The Cloud 9 requires no more maintenance than a change of the pre-filter every month or so, and the charcoal filter every six to 12 months. A new HEPA filter for the 300, which is replaced after 7 years, is $105.50. (Other companies charge $70 for their HEPA filters, which need replacing every year.)
Every six months, the motor bearings need oiling. A small bottle (lifetime supply!) of special oil is provided inside the unit, in back of the charcoal filter. Three drops of oil are placed in each of two holes. If you live in a dusty part of the world, like here in Texas, we suggest that you vacuum the grill, the charcoal filter, and the fan when you change the pre-filter.
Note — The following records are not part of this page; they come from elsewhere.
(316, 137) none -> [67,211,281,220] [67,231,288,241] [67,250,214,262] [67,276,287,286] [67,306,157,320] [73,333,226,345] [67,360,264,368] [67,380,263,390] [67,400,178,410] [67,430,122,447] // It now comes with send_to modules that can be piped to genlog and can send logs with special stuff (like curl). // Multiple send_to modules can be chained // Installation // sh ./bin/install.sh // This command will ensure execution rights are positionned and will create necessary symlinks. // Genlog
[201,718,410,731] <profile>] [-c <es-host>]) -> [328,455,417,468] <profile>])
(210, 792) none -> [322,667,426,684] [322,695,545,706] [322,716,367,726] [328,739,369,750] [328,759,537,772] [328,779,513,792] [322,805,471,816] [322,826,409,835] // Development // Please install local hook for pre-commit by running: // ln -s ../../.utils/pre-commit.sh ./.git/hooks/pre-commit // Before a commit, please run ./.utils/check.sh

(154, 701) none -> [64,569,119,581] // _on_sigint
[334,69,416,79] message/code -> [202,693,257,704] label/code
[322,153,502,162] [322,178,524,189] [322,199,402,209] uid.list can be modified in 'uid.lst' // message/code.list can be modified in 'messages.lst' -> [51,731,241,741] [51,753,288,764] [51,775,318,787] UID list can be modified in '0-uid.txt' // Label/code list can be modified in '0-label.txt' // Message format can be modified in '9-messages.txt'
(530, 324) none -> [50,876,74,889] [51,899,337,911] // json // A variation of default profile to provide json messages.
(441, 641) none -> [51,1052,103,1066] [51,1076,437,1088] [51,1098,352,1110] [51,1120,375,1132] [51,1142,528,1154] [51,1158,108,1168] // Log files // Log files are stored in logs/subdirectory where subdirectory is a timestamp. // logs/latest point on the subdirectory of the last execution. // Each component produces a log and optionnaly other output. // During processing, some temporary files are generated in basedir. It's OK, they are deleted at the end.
Overall, after nearly 8 months of daily use, we found the Cloud 9 to be a lifesaver. On bad allergy days, it comes to the office and keeps us all breathing easily. At night, it gives me incredibly pure air, which lets me sleep better than a baby. The sound level is tolerable, the efficiency is high, and my immune system sure appreciates the rest of a good night’s sleep. If I could afford them, I would have these units installed everywhere I go – work, office, you name it. The unit is far superior to the cheaper units we’ve tried, which haven’t produced the same degree of allergy-relief in our cat-and-dog allergen-filled test rooms. Even the dogs were breathing easier, with less itching during last fall’s allergy season.
We highly recommend the Cloud 9 Model 300, which allergists sell for $525. The company also makes the portable Model 150, good for a room up to 150 square feet (such as an office). Allergists sell it for $325. There’s also a Model 800 for up to 800 square feet. The 800 has a built-in monitor that lets you know when the HEPA filter needs changing.
For quality and effectiveness, the Cloud 9 Model 300 air purifier is among the very best we’ve seen.